Privacy-Preserving Digital Identity with Abhi Shelat | a16z crypto Research Series
Audio Summary
AI Summary
Abby Shalad introduced a recent work on zero-knowledge credentials from ECDSA, aiming to address the challenges of digitizing identity and improving existing digital credential protocols. The context involves Erica, who is tired of carrying a physical government-issued ID card and concerned about the privacy implications of uploading photos of her ID online for KYC or age verification. The goal is to digitize this identity into a "digital credential" stored on a user's device, signed by the issuing government, with data private to the user and issuer.
This type of digital credential is a real-world protocol already deployed in many US states and countries like Australia, Japan, South Korea, and India, with the EU also adopting a similar mechanism through its EUD wallet project. These systems aim to solve the problem of carrying physical cards and enable selective disclosure of attributes (e.g., proving age over 18 without revealing birthdate or address).
The challenge is to improve these deployed protocols and their existing infrastructure. Current legacy protocols involve a user's device responding to a relying party's request (e.g., for age over 18) with an "MDOC" document, a pre-image for the desired attribute, and a signature. The relying party then performs several verification checks, including verifying the MDOC's signature by the state, the device's signature, and that the pre-image asserts the claimed attribute. The proposed solution is to replace these relying party checks with a zero-knowledge proof run on the user's device, with the relying party only verifying the proof.

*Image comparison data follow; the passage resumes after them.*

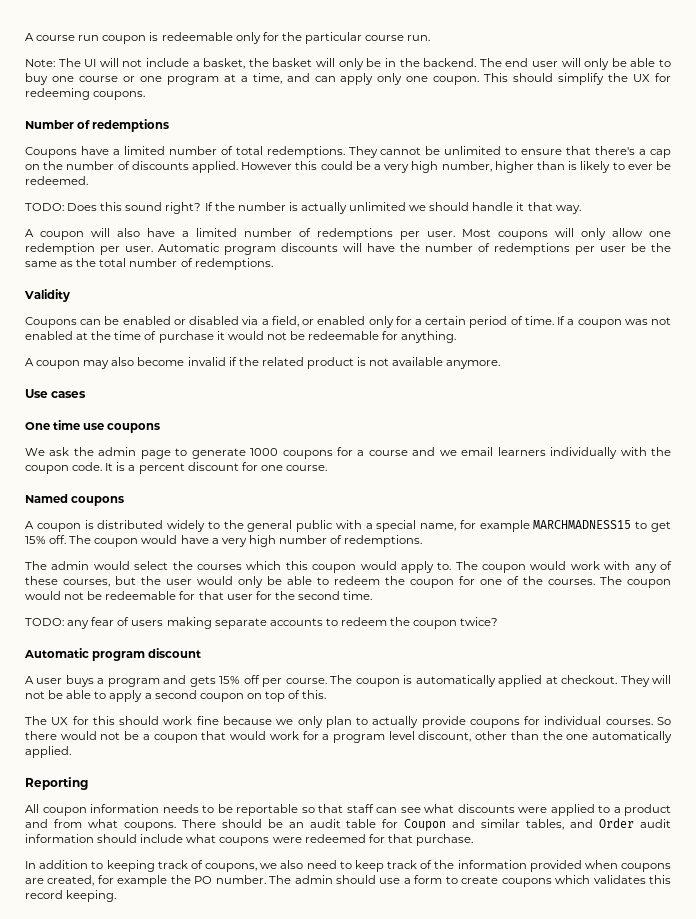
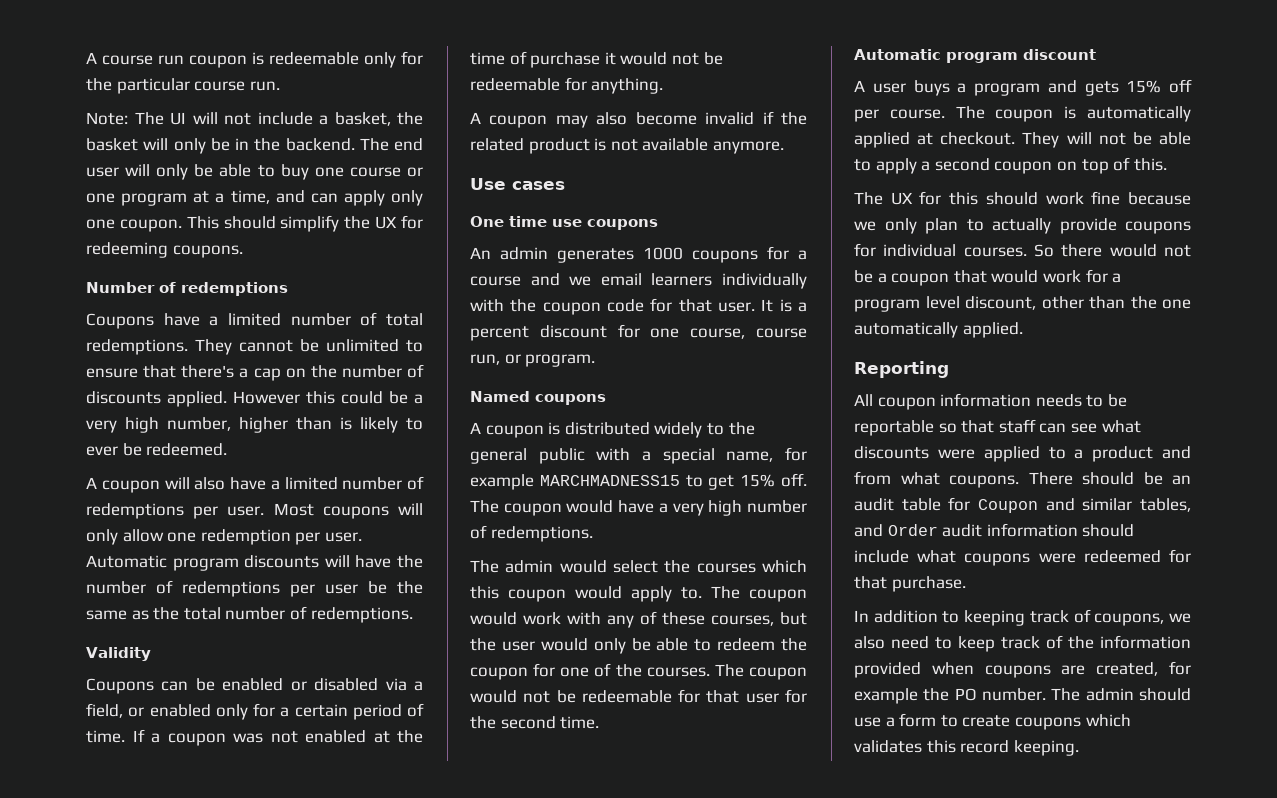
- TODO: Does this sound right? If the number is actually unlimited we should handle it that way.
- We ask the admin page to generate 1000 coupons for a course and we email learners individually with the coupon code.
+ An admin generates 1000 coupons for a course and we email learners individually with the coupon code for that user.
- It is a percent discount for one course.
+ It is a percent discount for one course, course run, or program.
- TODO: any fear of users making separate accounts to redeem the coupon twice?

A sample MDOC document is an encoded object signed by the issuer, stored on the user's phone. It includes "salted hashes" of attributes for selective disclosure. A salted hash is a SHA-256 hash of a pre-image containing a random salt, the attribute name (e.g., "age over 18"), and its value (e.g., "true"). When a user wants to disclose an attribute, they send the MDOC (without disclosed attributes) and the pre-image for the specific attribute. The relying party hashes the pre-image and checks if its hash is in the MDOC's list of attributes.
A critical concern with digital credentials is copying. To prevent this, "device binding" ties the digital credential to the phone's hardware. During issuance, the phone's secure element generates a public signing key, storing the secret key securely. This device public key, along with user information and live selfies, is sent to the state issuer. The issuer verifies the user's identity and signs the MDOC, importantly including the device public key in it. This signed MDOC is then sent back to the phone.
The problem with device binding is that current phone hardware (secure elements) only support RSA and ECDSA signatures for a specific set of keys, not newer cryptographic primitives like bilinear pairings or lattice-based signatures. This limits the types of zero-knowledge systems that can be used. Furthermore, the device public key in the MDOC acts as a "super cookie," allowing tracking across different service providers, which is a significant privacy concern. Even issuing thousands of MDOCs with different device keys doesn't fully solve the problem, as the issuer can still collude with service providers to link user activity. This inherent privacy problem within device binding is what the zero-knowledge system aims to solve.
The proposed solution leverages a zero-knowledge system. Unlike blockchain applications that prioritize minimizing verifier time, this context prioritizes minimizing prover time on the user's small device, with the relying party (server) acting as a powerful verifier. Key constraints and considerations for this project include:
1. **Engineering Trade-offs:** The focus is on applying existing zero-knowledge techniques to current infrastructure rather than designing from scratch.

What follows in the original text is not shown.